De quem fala o homem? Dos palestinianos? Não, ele refere-se aos «judeus, israelitas que estão a incendiar o país para impedir a destruição do Hamas. Já houve casos semelhantes no nosso povo ao longo da história. Derrotámo-los. O mesmo acontecerá desta vez.» Esta linguagem de guerra civil, usada por um deputado do partido de Netanyahu, indica o ponto crítico atingido na crise do Estado de Israel desde que este se lançou na ofensiva total em Gaza.

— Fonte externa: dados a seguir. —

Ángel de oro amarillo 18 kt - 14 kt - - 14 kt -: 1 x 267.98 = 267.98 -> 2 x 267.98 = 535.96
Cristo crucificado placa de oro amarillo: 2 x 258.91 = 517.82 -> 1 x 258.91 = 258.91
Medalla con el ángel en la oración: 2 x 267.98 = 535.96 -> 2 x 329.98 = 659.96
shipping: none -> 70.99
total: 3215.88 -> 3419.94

Os judeus israelitas que Milvitsky acusa de «queimarem o país» em nome do Hamas são as centenas de milhares de manifestantes que responderam ao apelo do «Fórum das Famílias» dos israelitas retidos em Gaza. O Fórum apelou a uma «greve geral» a 17 de Agosto «pela libertação dos reféns e contra a ofensiva em Gaza». O que foi imediatamente condenado pela Histadrut, a central «sindical» sionista integrada no Estado.

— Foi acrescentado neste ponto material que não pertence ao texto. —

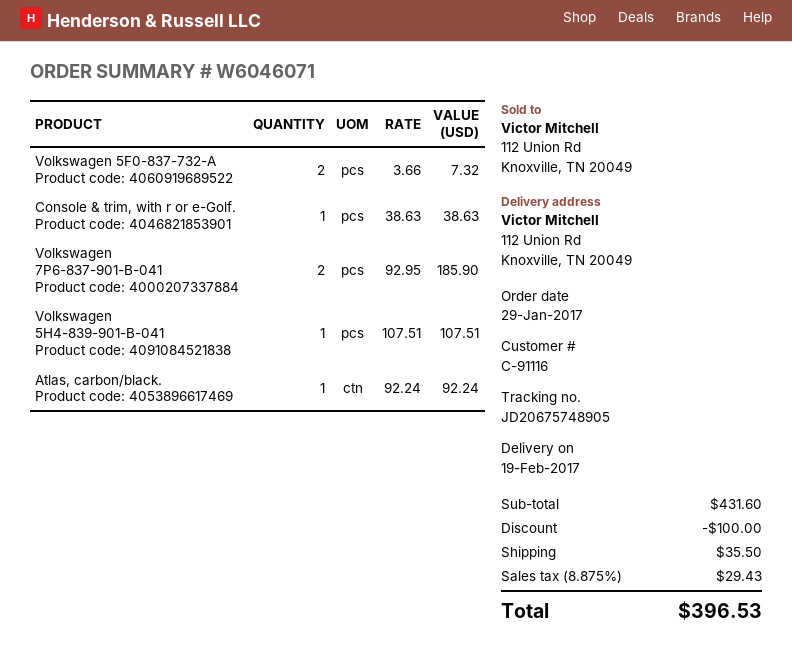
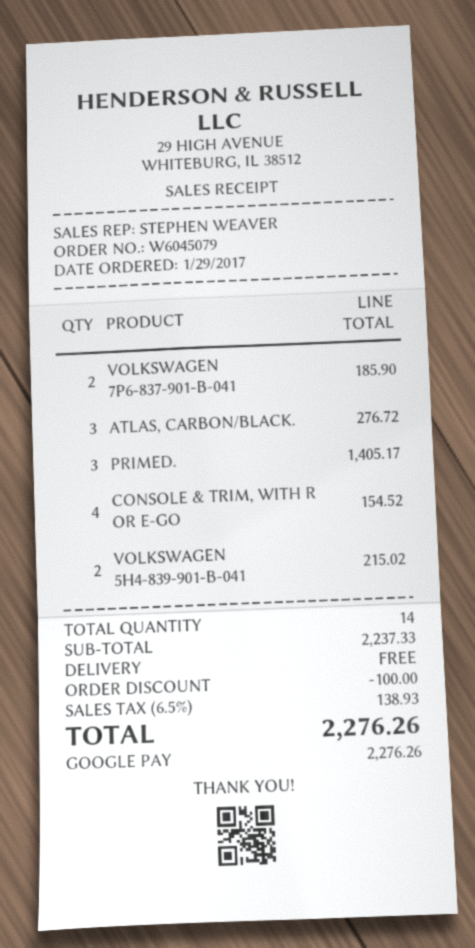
order number: W6046071 -> W6045079
Volkswagen 5F0-837-732-A: 2 for 7.32 -> none
Console & trim, with r or e-Golf.: 1 for 38.63 -> 4 for 154.52
Volkswagen 5H4-839-901-B-041: 1 for 107.51 -> 2 for 215.02
Atlas, carbon/black.: 1 for 92.24 -> 3 for 276.72
PRIMED.: none -> 3 for 1405.17
subtotal: 431.60 -> 2237.33
shipping: 35.50 -> 0.00
tax: 8.875% = 29.43 -> 6.5% = 138.93
total: 396.53 -> 2276.26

A i24NEWS, pró-Israel, fala de um milhão de manifestantes em «uma das maiores mobilizações desde o início da guerra». Embora apenas uma pequena minoria se manifestasse em solidariedade com o povo palestiniano… e a maioria estivesse lá pelos «reféns» retidos em Gaza… que os fazem revoltar-se violentamente contra Netanyahu. Ao tomar a palavra, o pai de um dos israelitas retidos em Gaza declarou sobre o governo Netanyahu: «Vivemos sob o jugo de uma organização terrorista que se recusa a devolver-nos os nossos filhos por razões políticas».
Odiado nas ruas, Netanyahu está enfraquecido na sua coligação governamental. O seu ministro das Finanças, o fascista Smotrich, declara «ter perdido a confiança» na capacidade de Netanyahu para destruir Gaza (10 de Agosto). Partidários e adversários do serviço militar dos Haredim (judeus ultra-ortodoxos, isentos) disputam se impô-lo ou não: o exército carece de tropas. O chefe espiritual do Shas, partido dos religiosos sefarditas – judeus originários dos países árabes –, acusa Netanyahu de «traição», acrescentando que «eles prendem jovens (que se recusam a cumprir o serviço militar), principalmente sefarditas.» Como se acabasse de descobrir que o Estado sionista sempre desprezou os judeus orientais, excepto quando é para fanatizá-los contra o povo palestiniano.
Entre os religiosos que se recusam a servir e os reservistas que deixaram de comparecer às convocatórias, estima-se que faltem ao exército genocida 12 000 soldados. O exército «estuda a possibilidade de recorrer às comunidades judaicas no estrangeiro, incitando os seus jovens a alistarem-se» (rádio do exército, 18 de Agosto), principalmente nos Estados Unidos e em França.
Este balanço de falência leva a jurista Monique Chemillier-Gendreau – favorável à pretensa «solução» de dois Estados – a concluir que «Netanyahu cavou a sepultura do sionismo.» Ou melhor: levando a lógica do sionismo até ao fim, Netanyahu pôs o Estado de Israel à beira da implosão.